Central post-stroke pain (CPSP) is a rare neurological disorder in which the body becomes hypersensitive to pain as a result of damage to the thalamus, a part of the brain that affects sensation. Primary symptoms are pain and loss of sensation, usually in the face, arms, and/or legs. Pain or discomfort may be felt after being mildly touched or even in the absence of a stimulus; the pain may worsen by exposure to heat or cold and by emotional distress.[1] It is caused by damage to, or dysfunction of, the central nervous system (CNS), which may be due to stroke, multiple sclerosis, tumors, epilepsy, brain or spinal cord trauma, or Parkinson's disease.[2] Treatment typically includes pain medications to provide some reduction of pain, but complete relief of pain may not be possible. Tricyclic antidepressants or anticonvulsants can sometimes be useful. Lowering stress levels appears to reduce pain.[2]
Last updated: 1/24/2011

References

  1. Thalamic Syndrome (Dejerine Roussy). National Organization for Rare Disorders.

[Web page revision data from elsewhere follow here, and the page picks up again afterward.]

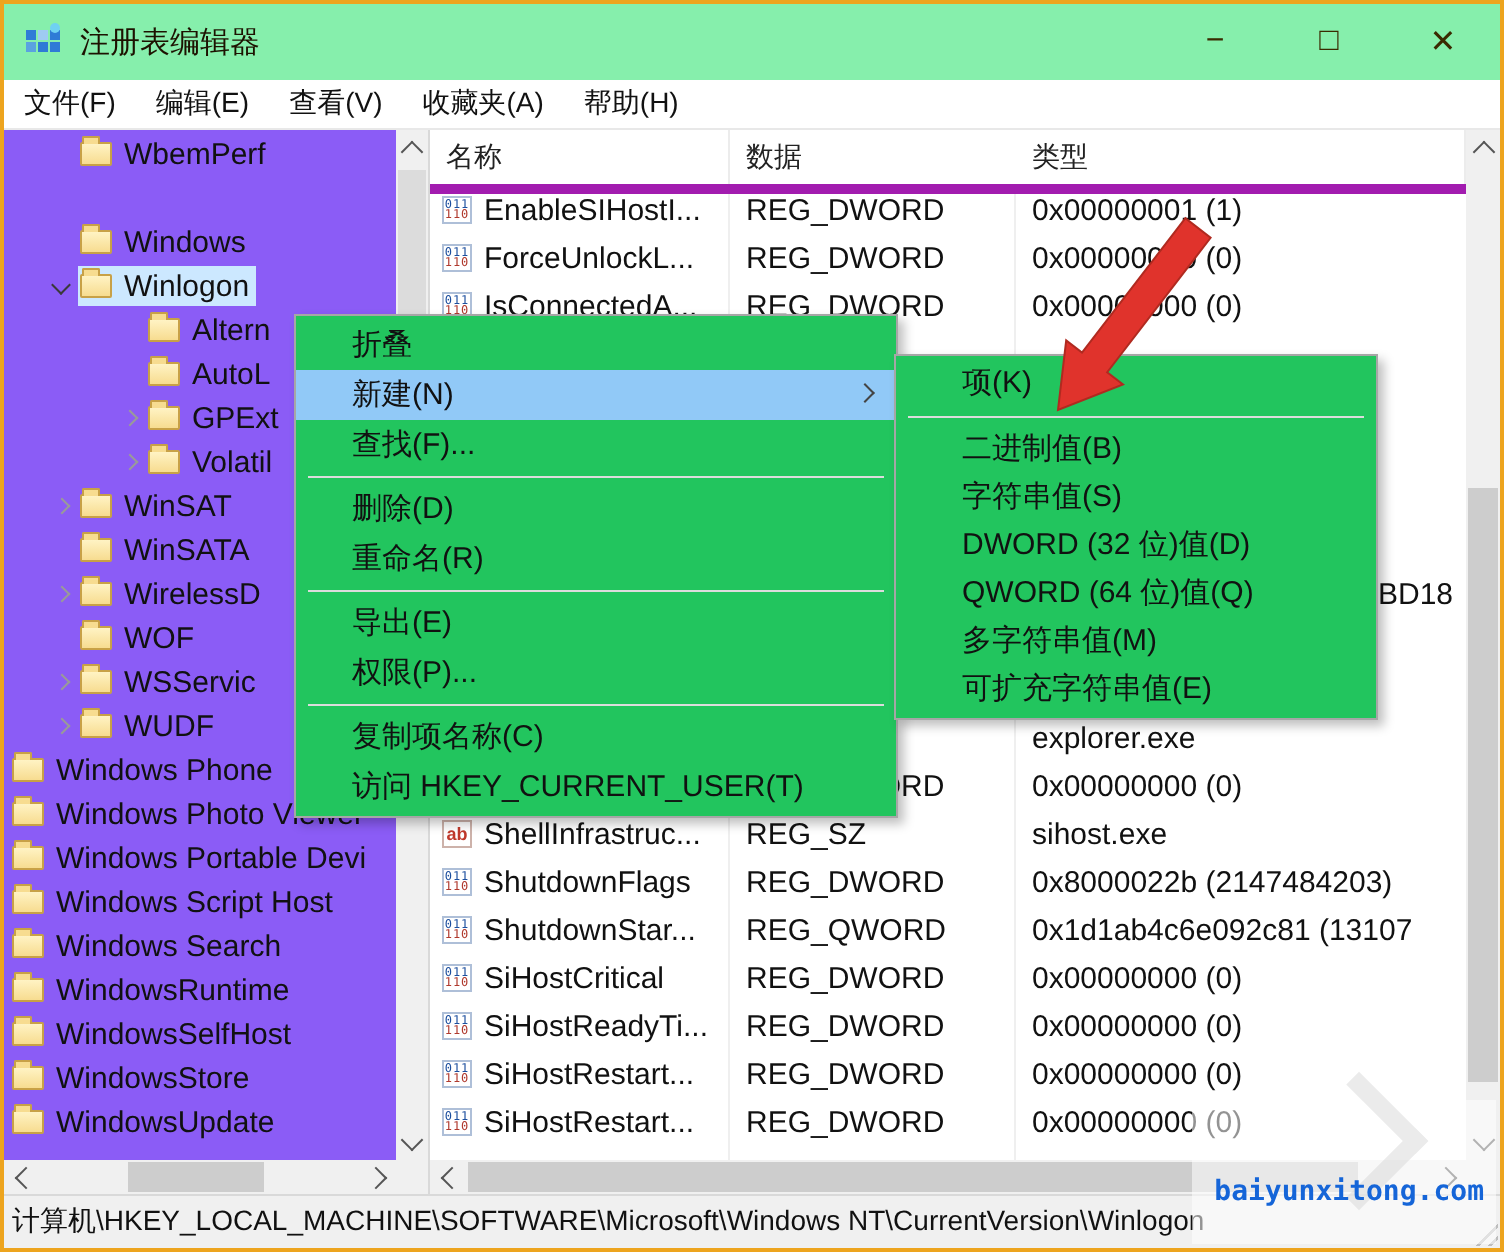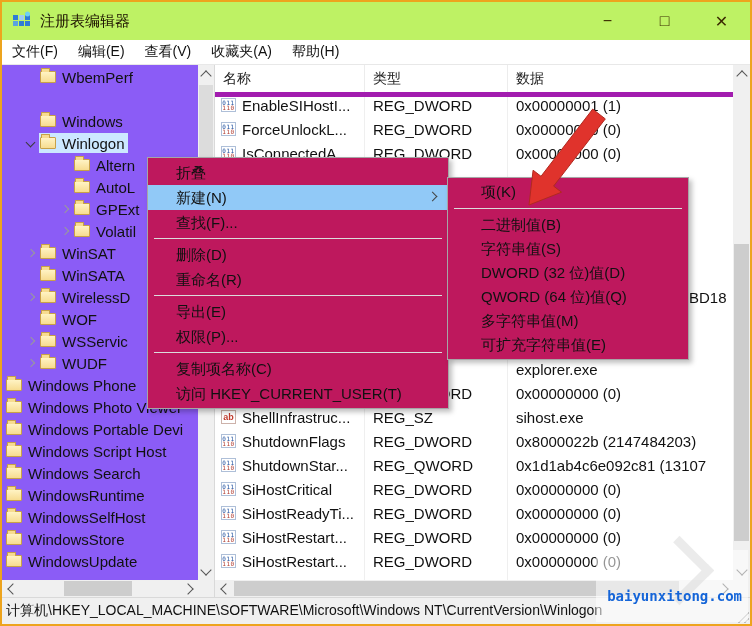--- a/index.html
+++ b/index.html
@@ -1,20 +1,20 @@
 <!DOCTYPE html>
 <html><head>
 <meta charset="utf-8">
 <style>
   html,body{margin:0;padding:0;}
   body{width:752px;height:626px;position:relative;font-family:"Liberation Sans","DejaVu Sans",sans-serif;background:#fff;overflow:hidden;}
   .window{position:absolute;inset:0;border:2px solid #EDA41E;box-sizing:border-box;background:#fff;}
 
   
-  .titlebar{position:absolute;left:0;top:0;right:0;height:38px;background:#bef264;display:flex;align-items:center;}
+  .titlebar{position:absolute;left:0;top:0;right:0;height:38px;background:#86efac;display:flex;align-items:center;}
   .title-icon{width:20px;height:20px;margin-left:10px;flex:0 0 auto;}
   .title-text{margin-left:8px;font-size:15px;color:#1d1200;}
   .controls{margin-left:auto;display:flex;height:100%;}
   .ctrl{width:57px;height:100%;display:flex;align-items:center;justify-content:center;font-size:16px;color:#3a2a00;cursor:default;}
 
   
   .menubar{position:absolute;left:0;top:38px;right:0;height:24px;background:#fff;display:flex;align-items:center;font-size:14px;color:#111;border-bottom:1px solid #e8e8e8;}
   .menubar span{padding:0 10px;}
 
   
@@ -68,21 +68,21 @@
   .icon-sz{border:1px solid #cdb2aa;}
   .icon-sz i{font-style:normal;font-size:9px;line-height:9px;color:#C0392B;font-weight:bold;}
   .icon-blank{width:15px;height:14px;margin-right:6px;flex:0 0 auto;}
 
   
   .statusbar{position:absolute;left:0;right:0;bottom:0;height:27px;background:#F0F0F0;border-top:1px solid #d9d9d9;display:flex;align-items:center;box-sizing:border-box;}
   .statusbar .path{font-size:14px;color:#111;padding-left:4px;white-space:nowrap;}
   .grip{position:absolute;right:1px;bottom:1px;width:13px;height:13px;background:repeating-linear-gradient(135deg,transparent 0 2.5px,#bdbdbd 2.5px 4px);clip-path:polygon(100% 0,100% 100%,0 100%);}
 
   
-  .menu{position:absolute;background:#be185d;border:1px solid #A6A6A6;box-shadow:3px 3px 5px rgba(0,0,0,0.25);padding:2px 0;box-sizing:border-box;font-size:15px;color:#111;}
+  .menu{position:absolute;background:#22c55e;border:1px solid #A6A6A6;box-shadow:3px 3px 5px rgba(0,0,0,0.25);padding:2px 0;box-sizing:border-box;font-size:15px;color:#111;}
   .context-menu{left:145px;top:155px;width:302px;z-index:10;}
   .submenu{left:445px;top:175px;width:242px;z-index:11;}
   .mi{height:25px;line-height:25px;padding-left:28px;position:relative;white-space:nowrap;}
   .submenu .mi{height:24px;line-height:24px;padding-left:33px;}
   .mi.hl{background:#91C9F7;}
   .msep{height:1px;background:#dcdcdc;margin:3px 6px;}
   .submenu .msep{margin:4px 6px;}
   .sub-arrow{position:absolute;right:12px;top:8px;width:6px;height:6px;border-right:1.4px solid #444;border-bottom:1.4px solid #444;transform:rotate(-45deg);}
 
   
@@ -293,22 +293,22 @@
       <div class="hbtn right">
           <span class="arr r"></span>
         </div>
     </div>
     <div class="corner" style="width:16px;"></div>
   </div>
 
   <div class="right-panel">
     <div class="list-header">
       <span class="hcell">名称</span>
+      <span class="hcell" style="border-right:none;">数据</span>
       <span class="hcell">类型</span>
-      <span class="hcell" style="border-right:none;">数据</span>
     </div>
     <div class="col-sep" style="left:149px;"></div>
     <div class="col-sep" style="left:292px;"></div>
 
     <div class="lrows">
       <div class="lrow">
           <span class="cell name">
             <span class="vicon icon-dword">
               <i>011</i>
               <i><b>110</b></i>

December 31, 2010; http://www.rarediseases.org/search/rdbdetail_abstract.html?disname=Thalamic%20Syndrome%20%28Dejerine%20Roussy%29. Accessed 1/23/2011.
  2. NINDS Central Pain Syndrome Information Page. National Institute of Neurological Disorders and Stroke (NINDS). January 13, 2011; http://www.ninds.nih.gov/disorders/central_pain/central_pain.htm. Accessed 1/23/2011.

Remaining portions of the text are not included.